Congrats to the show for getting a Peabody for being "A belated, brilliantly re-imagined revival of a so-so 1970s outer-space saga, the series about imperiled survivors of a besieged planet has revitalized sci-fi television with its parallax considerations of politics, religion, sex, even what it means to be "human."

Mediablvd.com has parts of their interview up with Paul Campbell (more to be posted later) about his career since leaving the show and why he left in the first place. Fave bit:

MB Mag: Do you think that Billy's death was necessary for the story? Or how did that decision come about. Were you involved in it?

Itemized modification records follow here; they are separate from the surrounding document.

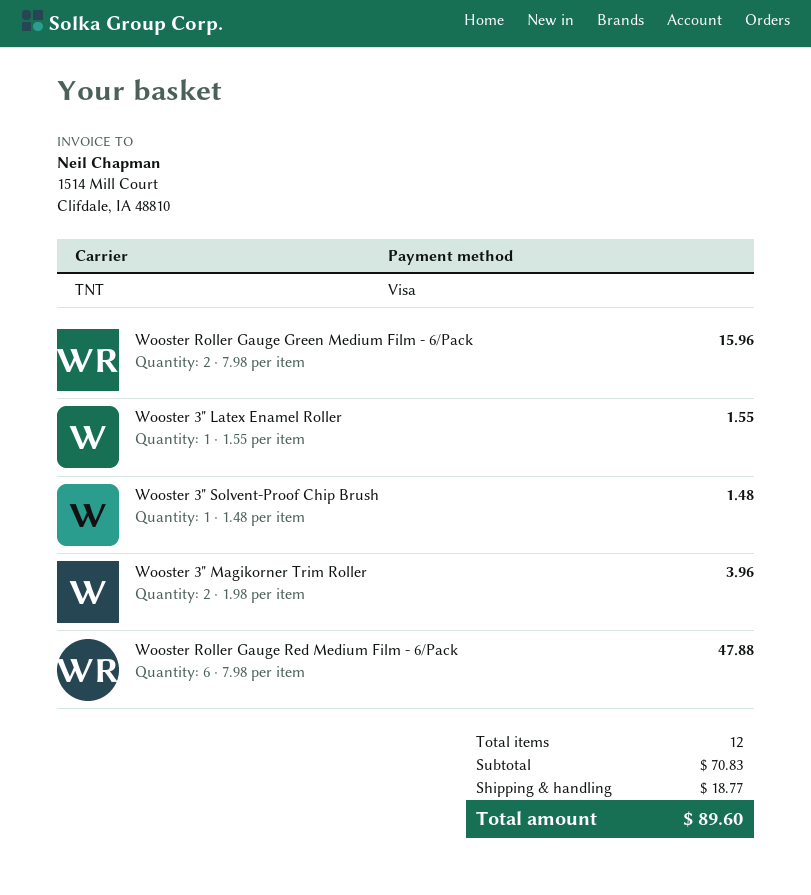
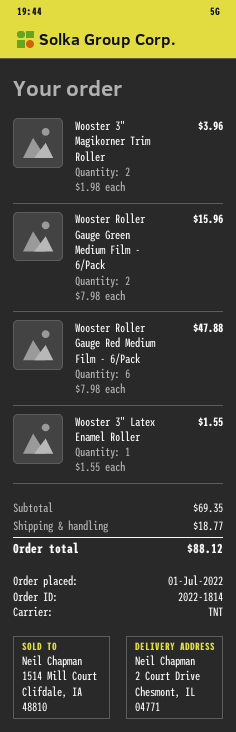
Wooster 3" Solvent-Proof Chip Brush: 1 x 1.48 = 1.48 -> none
subtotal: 70.83 -> 69.35
total: 89.60 -> 88.12

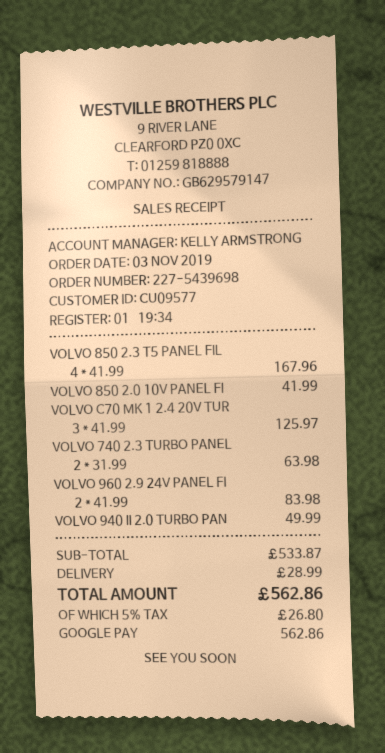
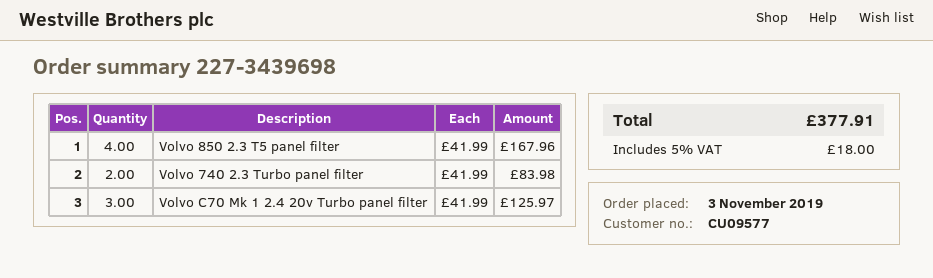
order number: 227-5439698 -> 227-3439698
VOLVO 850 2.0 10V PANEL FI: 1 x 41.99 = 41.99 -> none
VOLVO 740 2.3 TURBO PANEL: 2 x 31.99 = 63.98 -> 2 x 41.99 = 83.98
VOLVO 960 2.9 24V PANEL FI: 2 x 41.99 = 83.98 -> none
VOLVO 940 II 2.0 TURBO PAN: 1 x 49.99 = 49.99 -> none
shipping: 28.99 -> none
tax: 5% = 26.80 -> 5% = 18.00
total: 562.86 -> 377.91

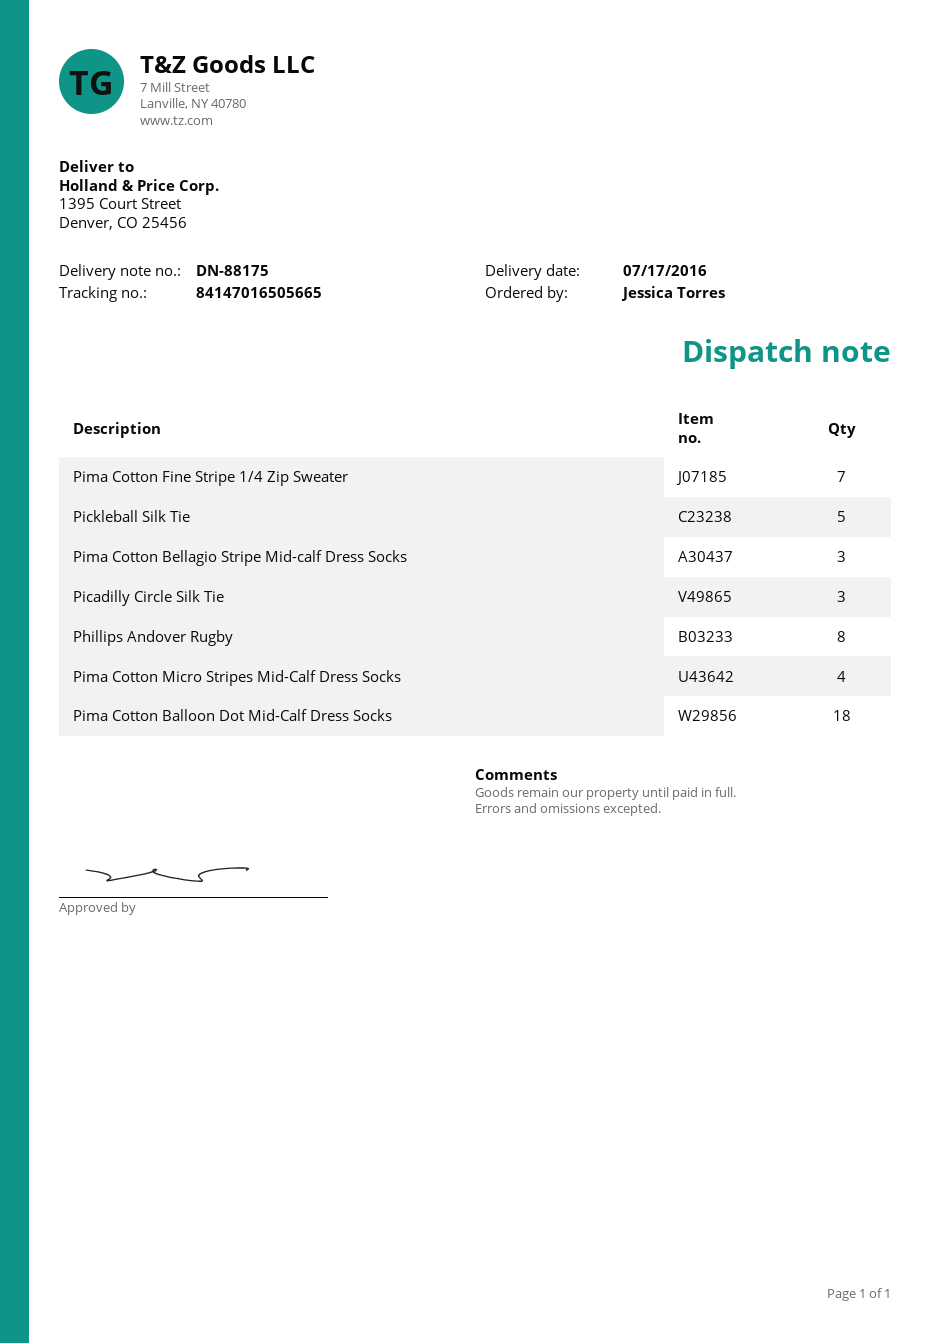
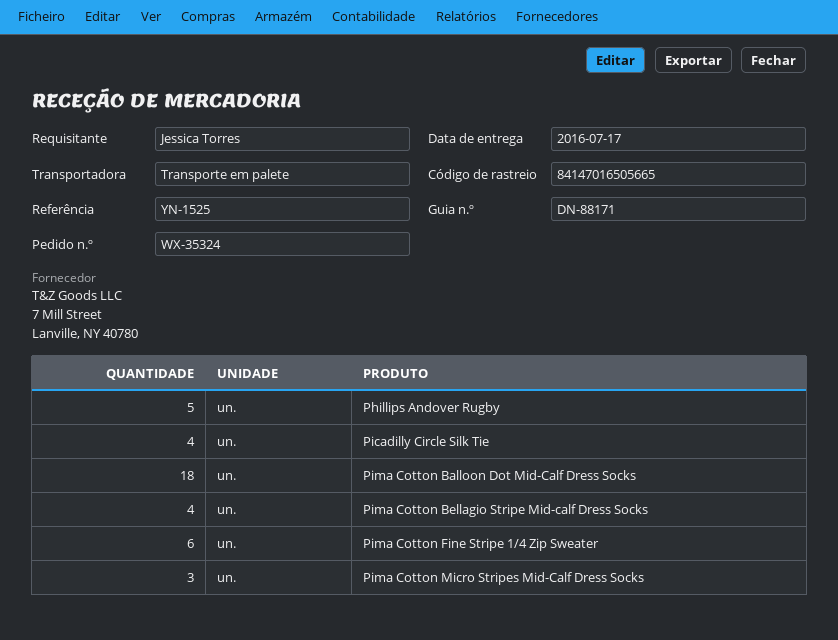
delivery note number: DN-88175 -> DN-88171
Pima Cotton Fine Stripe 1/4 Zip Sweater: 7 -> 6
Pickleball Silk Tie: 5 -> none
Pima Cotton Bellagio Stripe Mid-calf Dress Socks: 3 -> 4
Picadilly Circle Silk Tie: 3 -> 4
Phillips Andover Rugby: 8 -> 5
Pima Cotton Micro Stripes Mid-Calf Dress Socks: 4 -> 3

Paul: It was kind of my choice in a way. I was kind of given an ultimatum eventually because in between the end of season one and the beginning of season two I had actually gone to LA and booked a pilot. Because Battlestar production didn't have me under contract, I was free to go and do that. And it was their loss if the show got picked up and I wasn't able to come back for season two. I think that was a problem they had with a few of the cast members, that everyone was a free agent after season 1, and I think that scared them a little bit. They could have potentially lost half their cast after season 1, and I think after that, they pretty much ended up signing everyone to a contract. But I'd already been cast in another show and decided to go off on my own and see if it worked. As it turned out it didn't work, and I ended up having a two episode hiatus after episode 4. I was gone for 5 and 6, then came back for Home Pt. 1, I think it was. Or Home Pt 2, I came back for. So after that kind of gave me the ultimatum and said sign a contract for 5 years, or we kind of need to go our separate ways. And I kind of put it off and put it off, then eventually they just said "Look, we can tell your not really committed to the show, and we can't write story lines. So we've decided to kill the character." It wasn't really a surprise, but I wasn't expecting it to happen when it did. But I certainly wasn't surprised that they had to do that.

BOOKS

George R.R. Martin talks with SCI FI Wire about his Hugo Award nomination for A Feast for Crows. Robert Charles Wilson talks about Spin at SCI FI Wire. Sean Williams has an interview up at SCI FI Wire as well.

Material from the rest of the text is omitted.